BEGIN

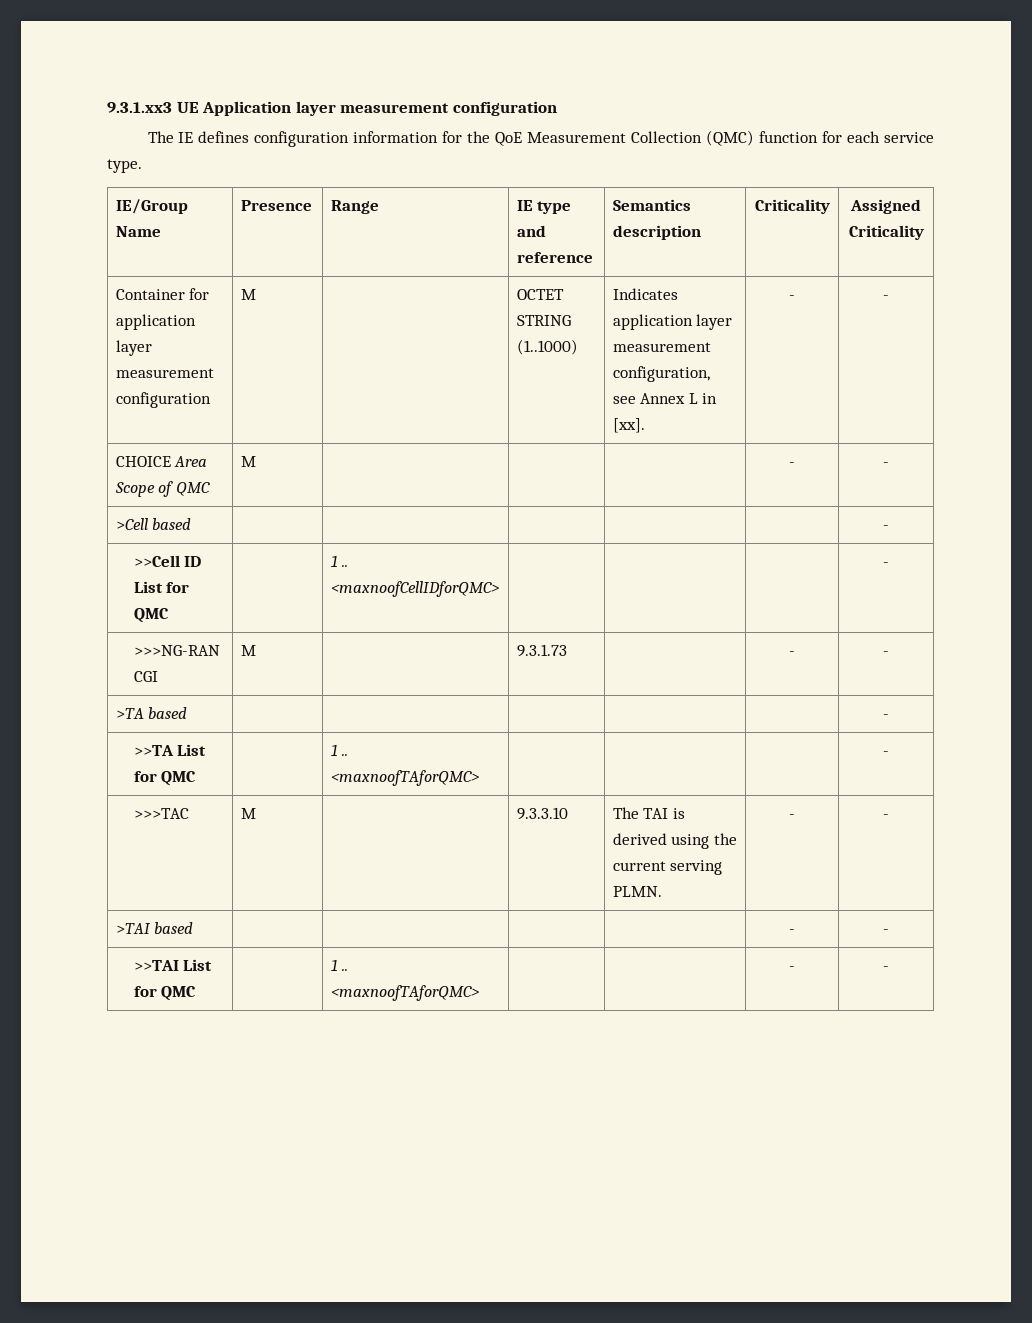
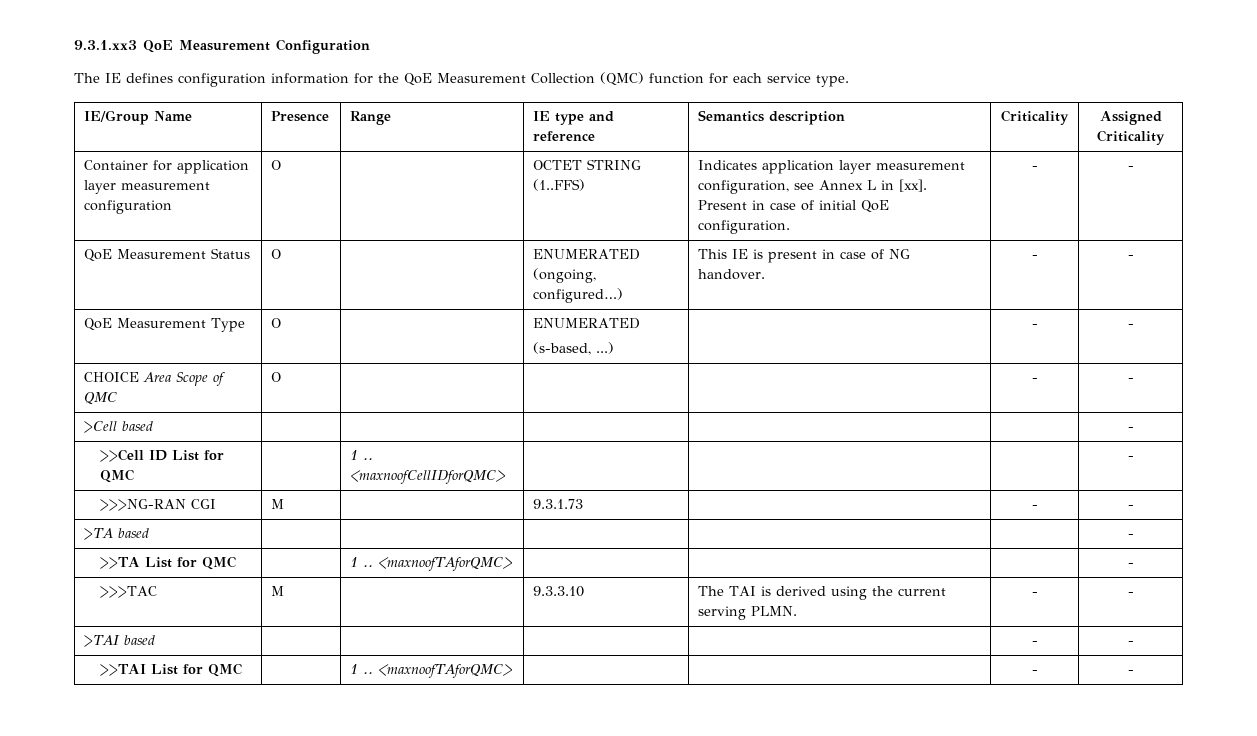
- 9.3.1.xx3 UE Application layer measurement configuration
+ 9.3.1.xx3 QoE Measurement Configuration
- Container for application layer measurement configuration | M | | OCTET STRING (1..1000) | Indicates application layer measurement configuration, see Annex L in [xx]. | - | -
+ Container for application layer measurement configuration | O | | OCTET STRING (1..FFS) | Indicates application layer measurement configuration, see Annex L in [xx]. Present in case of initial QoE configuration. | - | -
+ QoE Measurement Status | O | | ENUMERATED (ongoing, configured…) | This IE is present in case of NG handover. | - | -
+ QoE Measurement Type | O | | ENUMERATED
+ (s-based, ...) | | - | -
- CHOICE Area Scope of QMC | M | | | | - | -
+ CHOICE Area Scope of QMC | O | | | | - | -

END

— WHAT TO DO —
The exact lines from the beginning of the data through the one that contains "(s-based, ...) |" must be given again, both ends included, and pictures must be left out.

— RESPONSE TO THIS EXERCISE —
- 9.3.1.xx3 UE Application layer measurement configuration
+ 9.3.1.xx3 QoE Measurement Configuration
- Container for application layer measurement configuration | M | | OCTET STRING (1..1000) | Indicates application layer measurement configuration, see Annex L in [xx]. | - | -
+ Container for application layer measurement configuration | O | | OCTET STRING (1..FFS) | Indicates application layer measurement configuration, see Annex L in [xx]. Present in case of initial QoE configuration. | - | -
+ QoE Measurement Status | O | | ENUMERATED (ongoing, configured…) | This IE is present in case of NG handover. | - | -
+ QoE Measurement Type | O | | ENUMERATED
+ (s-based, ...) | | - | -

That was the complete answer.